We get a lot of mail here at Bike Carson. 99% of it is for natural male enhancement drugs and fancy replica watches, but occasionally, some extraordinary ideas trickle in. Here’s one I’d like to share…
Hey Jeff,
How has the riding been? I have not ridden much at all, except to work, and every time I do it reminds me how much I hate riding.
Which gets me to thinking, could you help me do a “walkingcarsoncity.com” website? It would be just like your website but have pictures and stories of people walking. I could tell of walking to work, walking home, walking to the bar, stair walking (climbing and descending!), walking on breaks, walking at lunch. I would have pictures of extreme walking: jumping down steps, jumping up steps, jumping over trees and bushes booshes, etc.. What do you think?
Keith
YOU S.O.B.! DON’T F’IN QUOTE ME AND CORRECT MY SPELLING. BOOSHES ARE BOOSHES DAMNIT.
Thank you for bringing this to my attention. The correction has been noted, and our editor has been reprimanded. Look for him in the bread lines tomorrow…
Thanks. Mmmm, bread.
uhm… Well, I’d say banana peel, because only so many butterknives fit in manholes nowadays.

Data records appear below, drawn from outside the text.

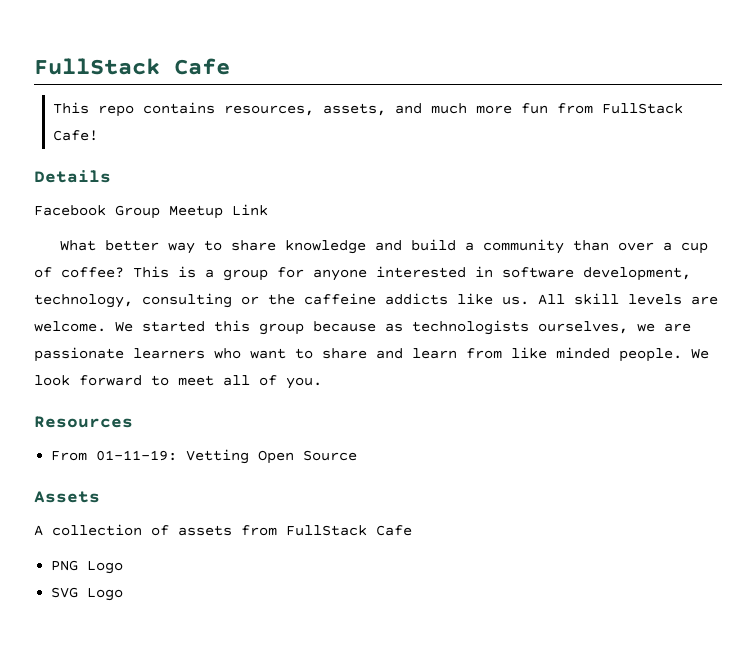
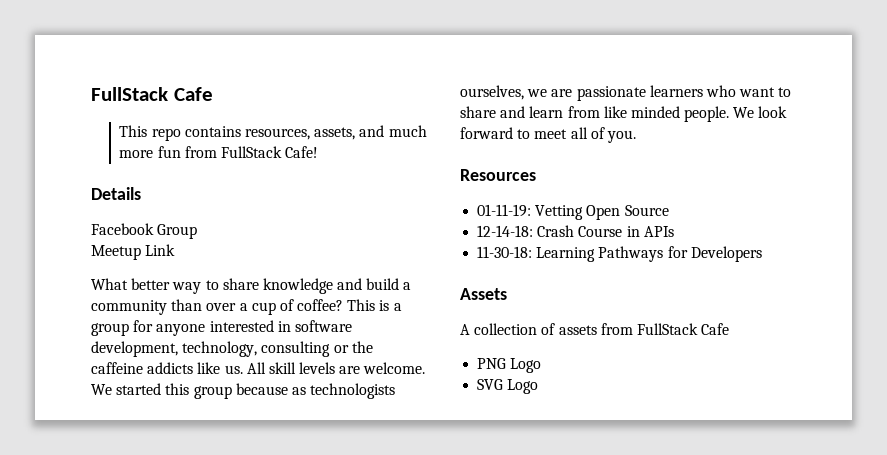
(160, 212) none -> (198, 231) //
[51,451,88,461] From -> (536, 175) none
(358, 455) none -> [477,225,674,237] [477,246,762,262] // 12-14-18: Crash Course in APIs // 11-30-18: Learning Pathways for Developers

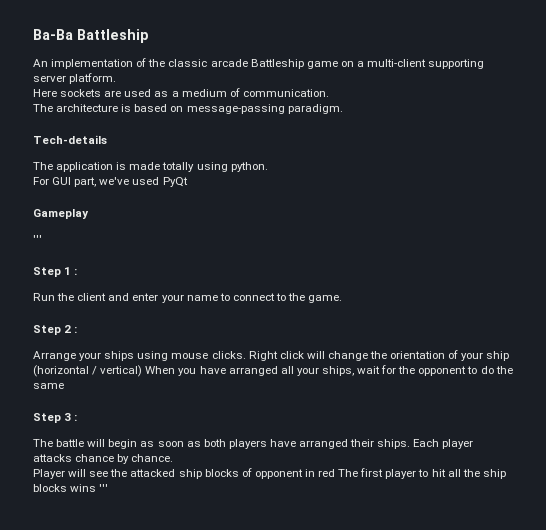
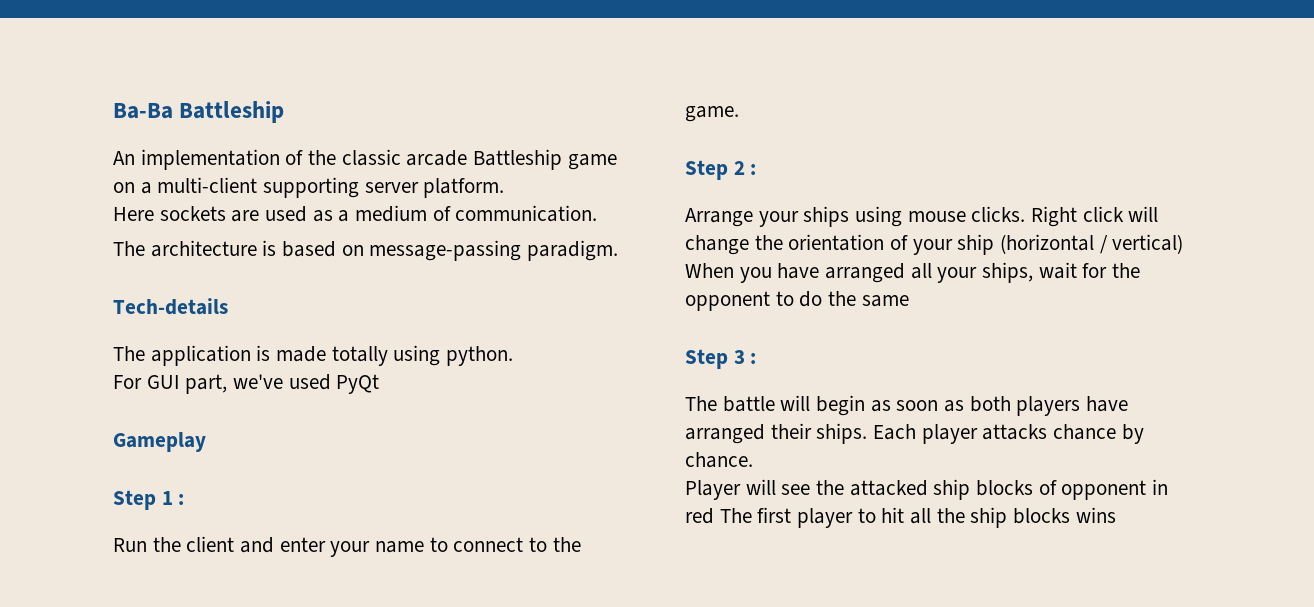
[33,235,42,243] // ''' -> (206, 442) none
[99,484,109,492] ''' -> (1116, 515) none

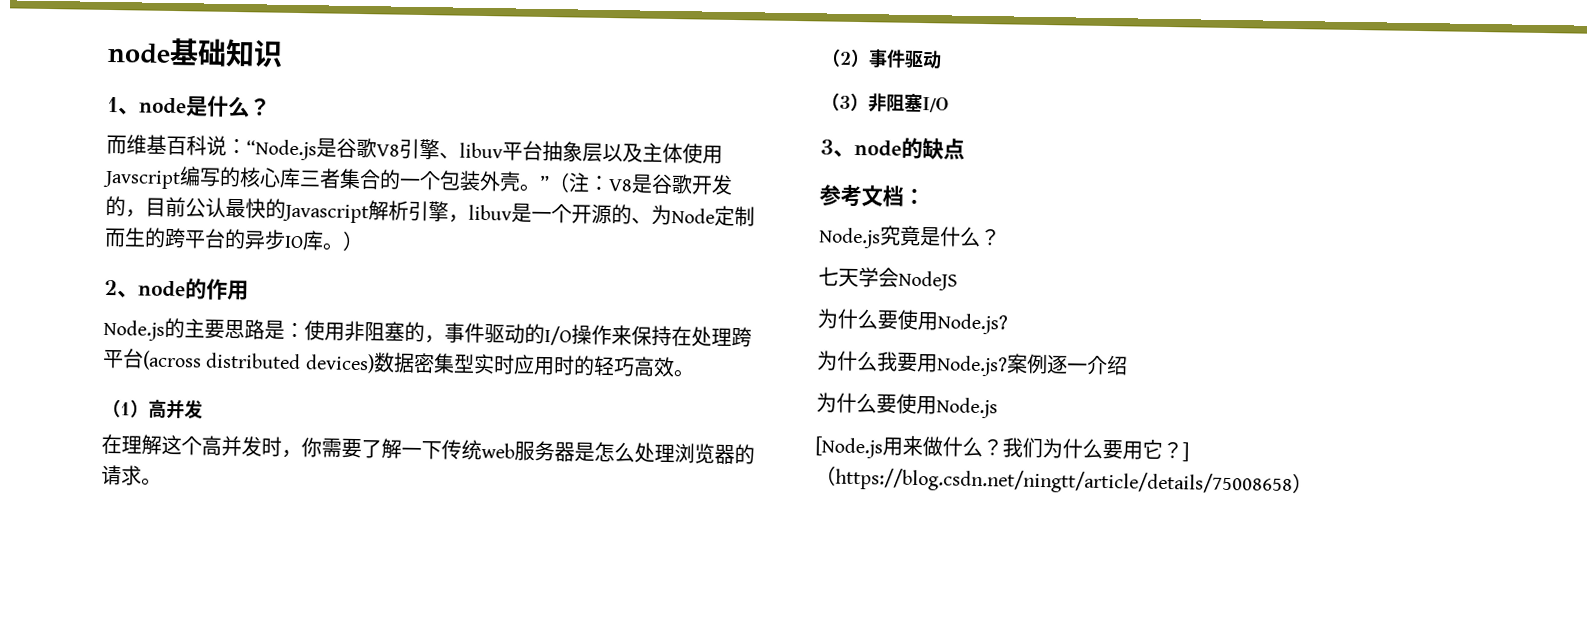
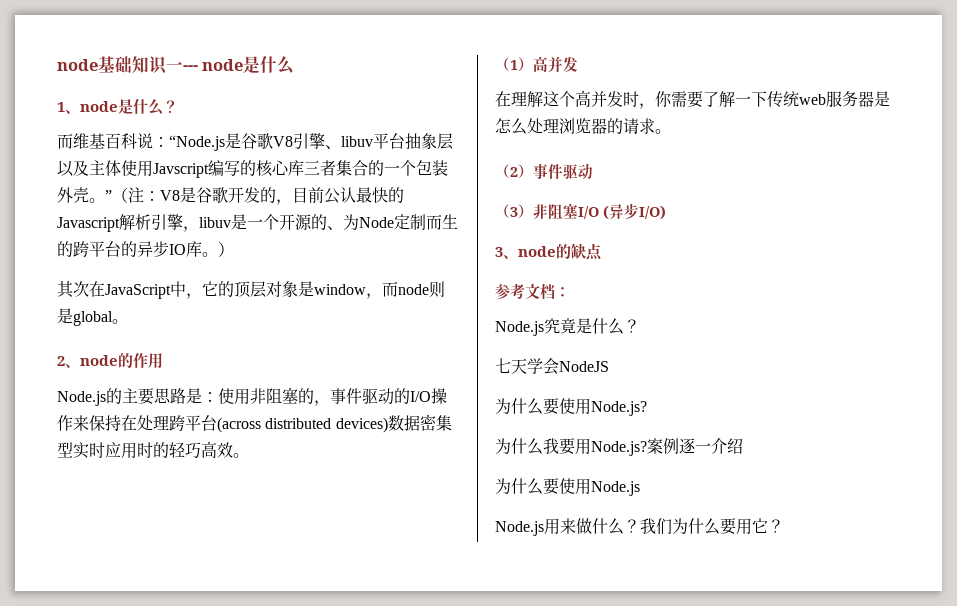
(283, 53) none -> [166,56,296,74] 一--- node是什么
(364, 241) none -> [57,281,445,299] [57,308,128,326] // 其次在JavaScript中，它的顶层对象是window，而node则是global。
(949, 105) none -> [603,203,666,220] (异步I/O)
[815,436,883,459] [Node.js -> [495,521,544,536] Node.js
[1182,442,1189,462] [815,465,1313,497] ]（https://blog.csdn.net/ningtt/article/details/75008658） -> (784, 526) none

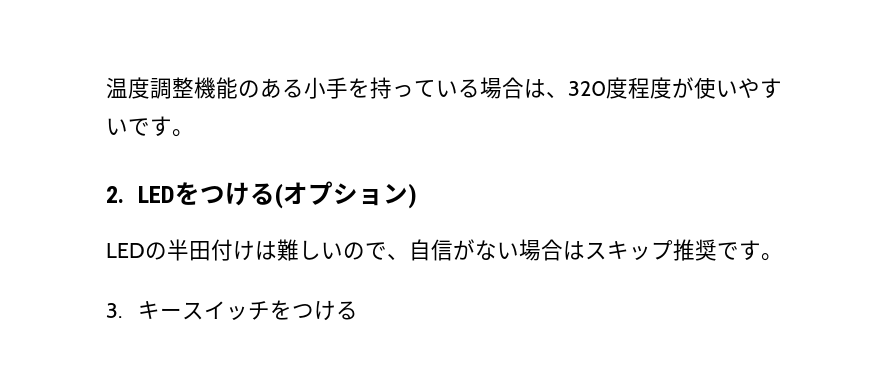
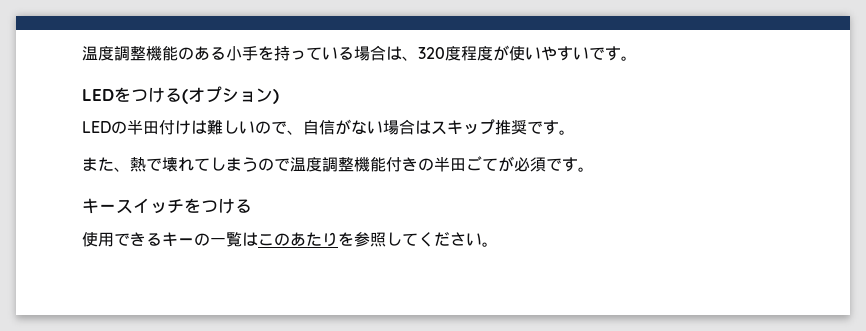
[106,186,124,203] 2. -> (637, 58) none
[106,303,122,318] 3. -> [82,156,594,172] また、熱で壊れてしまうので温度調整機能付きの半田ごてが必須です。 //
(359, 310) none -> [82,232,498,247] // 使用できるキーの一覧はこのあたりを参照してください。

That’s pretty forking funny!
You know, I read an interesting article in “Walking” magazine awhile back about the need for low cost, department store shoes and their affect on survival in the inner city.
Oops, there I go again.
“Walking is for LOSERS”.
There.
That’s better! :^)
Sorry dude. I will quit firing off the male enhancement emails to you.
Please send them to me.
This post makes me want to say something sarcastic, but it already beats anything I could think of.